**Task:**
Take the lines from the one containing "font-size: 18px ->" through the end of the material and write them out exactly, omitting pictures.

Record excerpts section start

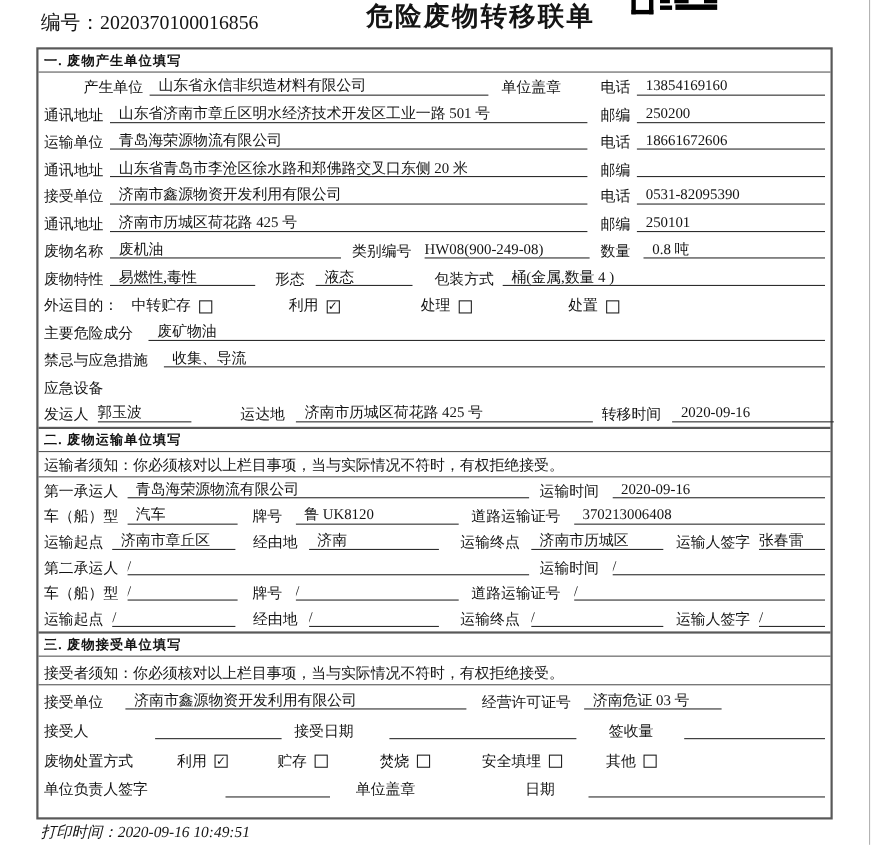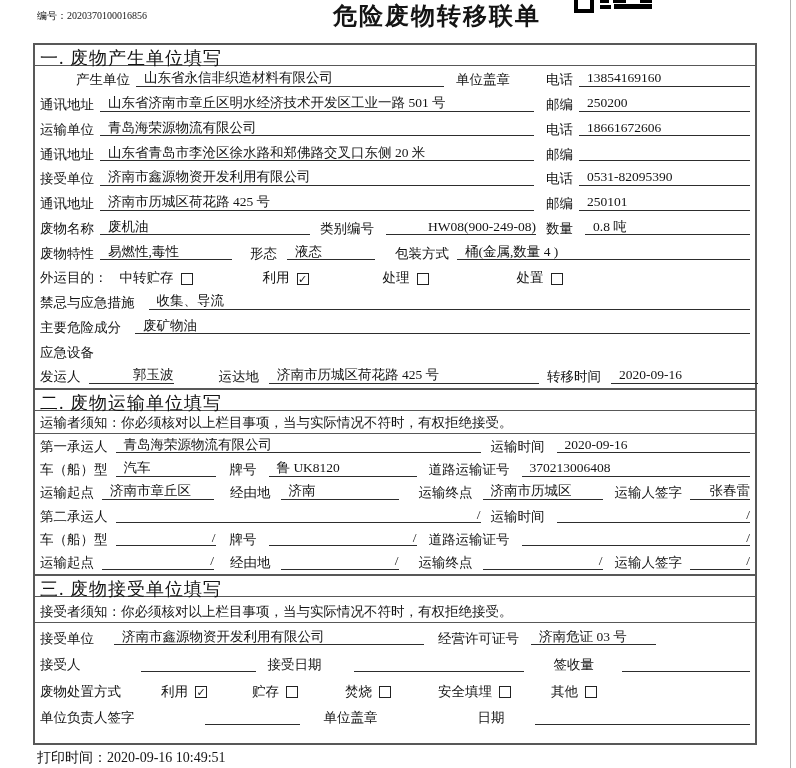"编号：2020370100016856" .serial { font-size: 10px -> 18px }
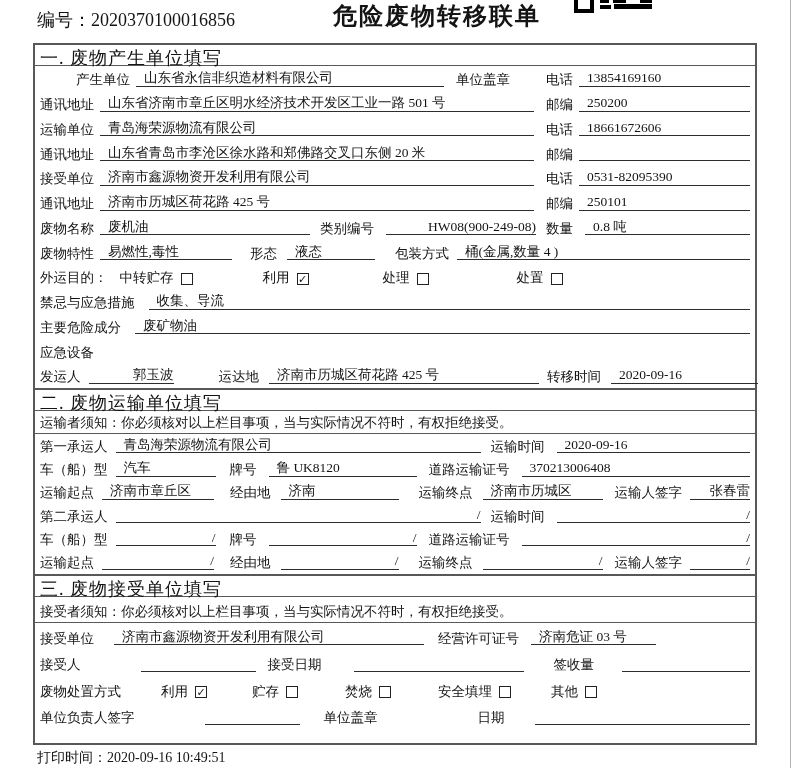"一. 废物产生单位填写" .sec-hd { font-size: 18px -> 12px; font-weight: normal -> bold }
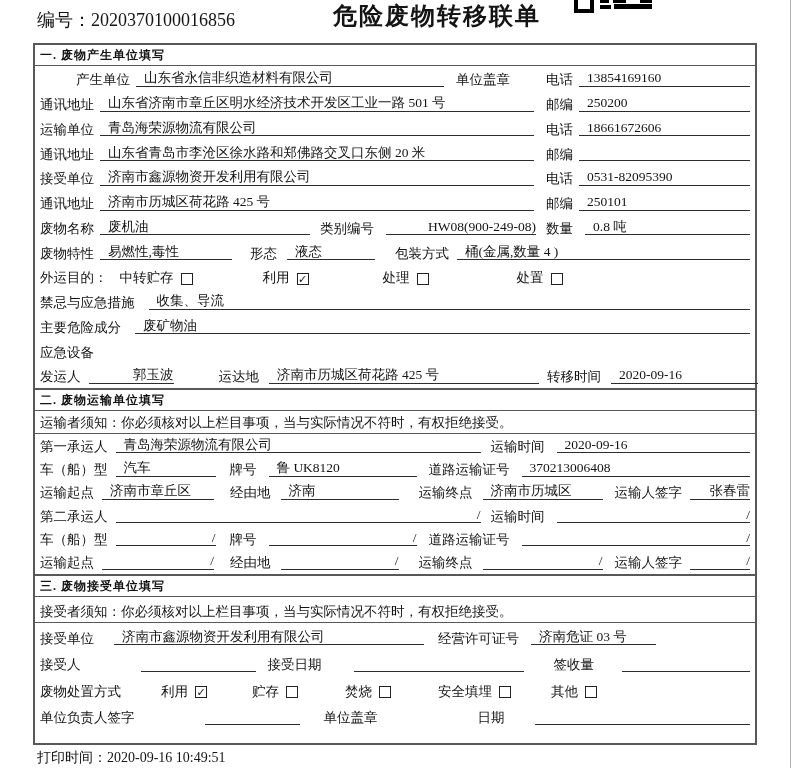"HW08(900-249-08)" .v.c { text-align: right -> left }
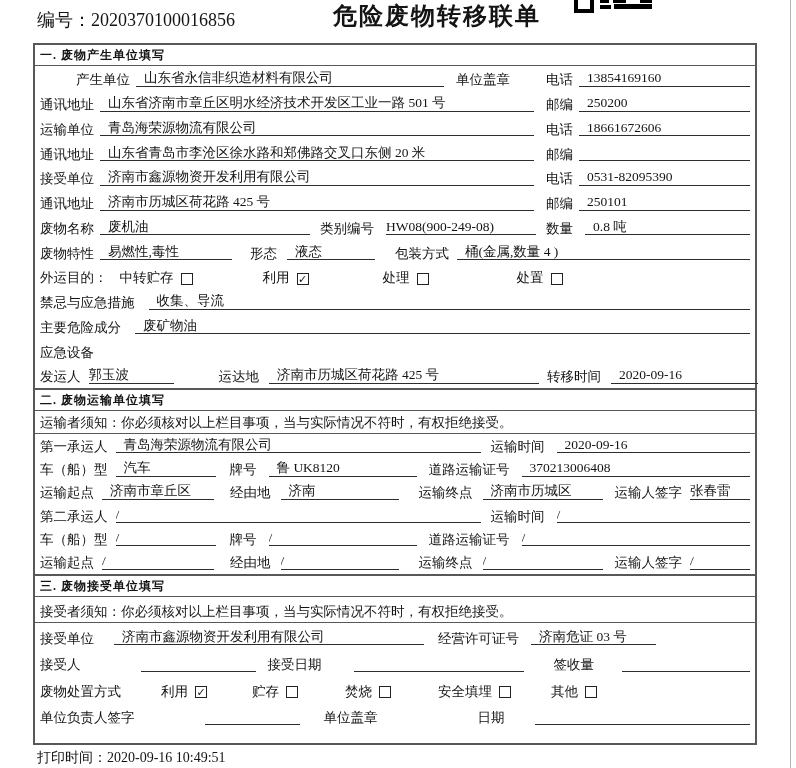"禁忌与应急措施" div.row { order: before "主要危险成分" -> after "主要危险成分" }
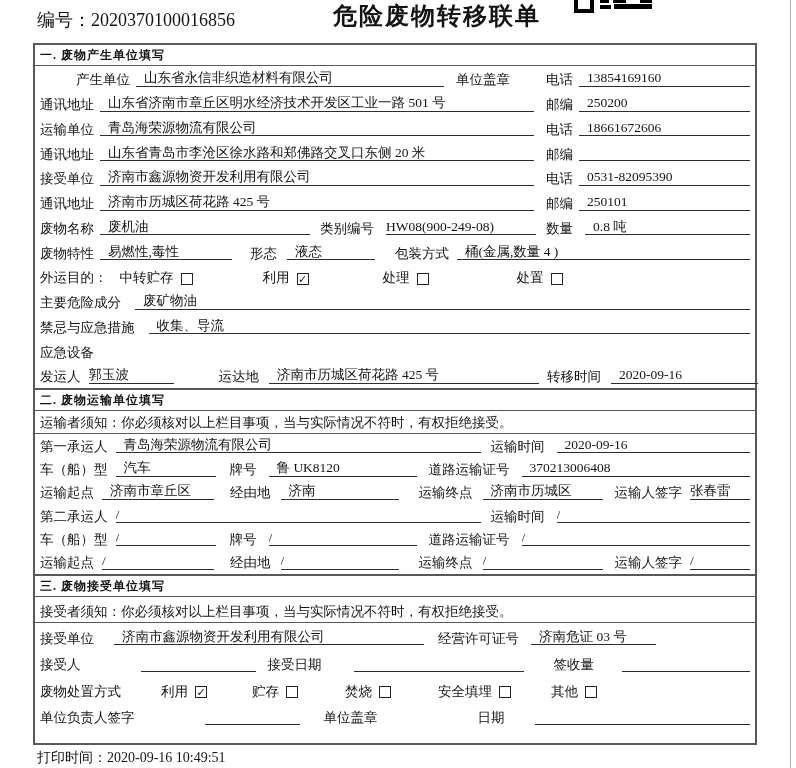"打印时间：2020-09-16 10:49:51" .footer { font-style: none -> italic }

Record excerpts section end

**Written answer:**
"一. 废物产生单位填写" .sec-hd { font-size: 18px -> 12px; font-weight: normal -> bold }
"HW08(900-249-08)" .v.c { text-align: right -> left }
"禁忌与应急措施" div.row { order: before "主要危险成分" -> after "主要危险成分" }
"打印时间：2020-09-16 10:49:51" .footer { font-style: none -> italic }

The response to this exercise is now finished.